Task to carry out
Could you output each line of the data that follows exactly?

::::

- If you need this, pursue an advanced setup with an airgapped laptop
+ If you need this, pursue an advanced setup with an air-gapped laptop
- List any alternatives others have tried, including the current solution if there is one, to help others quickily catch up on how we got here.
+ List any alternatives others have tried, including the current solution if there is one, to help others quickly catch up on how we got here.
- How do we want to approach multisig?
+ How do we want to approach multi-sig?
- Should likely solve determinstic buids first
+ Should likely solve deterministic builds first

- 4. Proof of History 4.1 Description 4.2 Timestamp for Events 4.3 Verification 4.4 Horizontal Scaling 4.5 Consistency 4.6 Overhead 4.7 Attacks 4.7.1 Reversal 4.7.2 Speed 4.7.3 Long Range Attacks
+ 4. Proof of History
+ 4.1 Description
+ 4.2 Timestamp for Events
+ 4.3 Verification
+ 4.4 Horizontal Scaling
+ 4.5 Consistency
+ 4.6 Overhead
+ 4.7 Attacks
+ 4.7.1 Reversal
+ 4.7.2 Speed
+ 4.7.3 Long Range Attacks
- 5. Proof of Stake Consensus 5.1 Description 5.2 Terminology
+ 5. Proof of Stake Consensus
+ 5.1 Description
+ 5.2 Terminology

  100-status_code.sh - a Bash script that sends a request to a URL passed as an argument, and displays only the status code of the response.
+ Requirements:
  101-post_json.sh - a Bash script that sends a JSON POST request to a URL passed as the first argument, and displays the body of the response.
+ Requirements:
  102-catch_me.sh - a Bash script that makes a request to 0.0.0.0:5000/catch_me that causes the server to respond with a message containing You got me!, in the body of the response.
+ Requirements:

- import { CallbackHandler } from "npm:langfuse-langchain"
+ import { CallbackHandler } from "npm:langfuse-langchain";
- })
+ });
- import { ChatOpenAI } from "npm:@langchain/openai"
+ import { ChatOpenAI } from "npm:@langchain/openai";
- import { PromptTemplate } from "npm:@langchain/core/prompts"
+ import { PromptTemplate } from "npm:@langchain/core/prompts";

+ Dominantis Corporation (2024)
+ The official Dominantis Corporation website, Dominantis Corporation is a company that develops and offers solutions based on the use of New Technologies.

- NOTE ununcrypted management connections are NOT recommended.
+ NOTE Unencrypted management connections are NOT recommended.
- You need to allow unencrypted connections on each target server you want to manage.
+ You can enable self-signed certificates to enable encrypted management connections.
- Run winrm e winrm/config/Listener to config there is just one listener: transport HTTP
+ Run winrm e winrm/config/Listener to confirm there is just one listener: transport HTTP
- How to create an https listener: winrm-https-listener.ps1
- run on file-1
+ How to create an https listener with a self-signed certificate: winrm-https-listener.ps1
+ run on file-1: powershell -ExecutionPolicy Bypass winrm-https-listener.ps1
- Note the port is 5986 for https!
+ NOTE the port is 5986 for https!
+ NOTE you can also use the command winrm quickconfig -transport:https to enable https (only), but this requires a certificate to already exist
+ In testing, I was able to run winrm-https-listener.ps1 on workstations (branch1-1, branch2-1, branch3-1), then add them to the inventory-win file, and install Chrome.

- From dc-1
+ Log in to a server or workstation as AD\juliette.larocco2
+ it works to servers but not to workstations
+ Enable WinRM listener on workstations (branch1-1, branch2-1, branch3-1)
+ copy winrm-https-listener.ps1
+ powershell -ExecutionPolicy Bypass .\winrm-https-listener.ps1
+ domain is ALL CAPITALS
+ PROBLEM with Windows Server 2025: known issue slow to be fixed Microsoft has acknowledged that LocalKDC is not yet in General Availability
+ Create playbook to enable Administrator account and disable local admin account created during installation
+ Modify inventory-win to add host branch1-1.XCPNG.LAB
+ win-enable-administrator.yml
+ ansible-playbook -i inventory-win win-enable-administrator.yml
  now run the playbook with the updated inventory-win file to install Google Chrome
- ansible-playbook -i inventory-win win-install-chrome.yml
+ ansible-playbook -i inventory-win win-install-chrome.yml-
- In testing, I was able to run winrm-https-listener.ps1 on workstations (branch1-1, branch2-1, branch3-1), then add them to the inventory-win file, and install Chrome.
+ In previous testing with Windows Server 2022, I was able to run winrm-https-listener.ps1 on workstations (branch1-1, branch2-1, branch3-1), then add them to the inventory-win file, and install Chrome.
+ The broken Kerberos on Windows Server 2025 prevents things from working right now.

::::

Response
- If you need this, pursue an advanced setup with an airgapped laptop
+ If you need this, pursue an advanced setup with an air-gapped laptop
- List any alternatives others have tried, including the current solution if there is one, to help others quickily catch up on how we got here.
+ List any alternatives others have tried, including the current solution if there is one, to help others quickly catch up on how we got here.
- How do we want to approach multisig?
+ How do we want to approach multi-sig?
- Should likely solve determinstic buids first
+ Should likely solve deterministic builds first

- 4. Proof of History 4.1 Description 4.2 Timestamp for Events 4.3 Verification 4.4 Horizontal Scaling 4.5 Consistency 4.6 Overhead 4.7 Attacks 4.7.1 Reversal 4.7.2 Speed 4.7.3 Long Range Attacks
+ 4. Proof of History
+ 4.1 Description
+ 4.2 Timestamp for Events
+ 4.3 Verification
+ 4.4 Horizontal Scaling
+ 4.5 Consistency
+ 4.6 Overhead
+ 4.7 Attacks
+ 4.7.1 Reversal
+ 4.7.2 Speed
+ 4.7.3 Long Range Attacks
- 5. Proof of Stake Consensus 5.1 Description 5.2 Terminology
+ 5. Proof of Stake Consensus
+ 5.1 Description
+ 5.2 Terminology

  100-status_code.sh - a Bash script that sends a request to a URL passed as an argument, and displays only the status code of the response.
+ Requirements:
  101-post_json.sh - a Bash script that sends a JSON POST request to a URL passed as the first argument, and displays the body of the response.
+ Requirements:
  102-catch_me.sh - a Bash script that makes a request to 0.0.0.0:5000/catch_me that causes the server to respond with a message containing You got me!, in the body of the response.
+ Requirements:

- import { CallbackHandler } from "npm:langfuse-langchain"
+ import { CallbackHandler } from "npm:langfuse-langchain";
- })
+ });
- import { ChatOpenAI } from "npm:@langchain/openai"
+ import { ChatOpenAI } from "npm:@langchain/openai";
- import { PromptTemplate } from "npm:@langchain/core/prompts"
+ import { PromptTemplate } from "npm:@langchain/core/prompts";

+ Dominantis Corporation (2024)
+ The official Dominantis Corporation website, Dominantis Corporation is a company that develops and offers solutions based on the use of New Technologies.

- NOTE ununcrypted management connections are NOT recommended.
+ NOTE Unencrypted management connections are NOT recommended.
- You need to allow unencrypted connections on each target server you want to manage.
+ You can enable self-signed certificates to enable encrypted management connections.
- Run winrm e winrm/config/Listener to config there is just one listener: transport HTTP
+ Run winrm e winrm/config/Listener to confirm there is just one listener: transport HTTP
- How to create an https listener: winrm-https-listener.ps1
- run on file-1
+ How to create an https listener with a self-signed certificate: winrm-https-listener.ps1
+ run on file-1: powershell -ExecutionPolicy Bypass winrm-https-listener.ps1
- Note the port is 5986 for https!
+ NOTE the port is 5986 for https!
+ NOTE you can also use the command winrm quickconfig -transport:https to enable https (only), but this requires a certificate to already exist
+ In testing, I was able to run winrm-https-listener.ps1 on workstations (branch1-1, branch2-1, branch3-1), then add them to the inventory-win file, and install Chrome.

- From dc-1
+ Log in to a server or workstation as AD\juliette.larocco2
+ it works to servers but not to workstations
+ Enable WinRM listener on workstations (branch1-1, branch2-1, branch3-1)
+ copy winrm-https-listener.ps1
+ powershell -ExecutionPolicy Bypass .\winrm-https-listener.ps1
+ domain is ALL CAPITALS
+ PROBLEM with Windows Server 2025: known issue slow to be fixed Microsoft has acknowledged that LocalKDC is not yet in General Availability
+ Create playbook to enable Administrator account and disable local admin account created during installation
+ Modify inventory-win to add host branch1-1.XCPNG.LAB
+ win-enable-administrator.yml
+ ansible-playbook -i inventory-win win-enable-administrator.yml
  now run the playbook with the updated inventory-win file to install Google Chrome
- ansible-playbook -i inventory-win win-install-chrome.yml
+ ansible-playbook -i inventory-win win-install-chrome.yml-
- In testing, I was able to run winrm-https-listener.ps1 on workstations (branch1-1, branch2-1, branch3-1), then add them to the inventory-win file, and install Chrome.
+ In previous testing with Windows Server 2022, I was able to run winrm-https-listener.ps1 on workstations (branch1-1, branch2-1, branch3-1), then add them to the inventory-win file, and install Chrome.
+ The broken Kerberos on Windows Server 2025 prevents things from working right now.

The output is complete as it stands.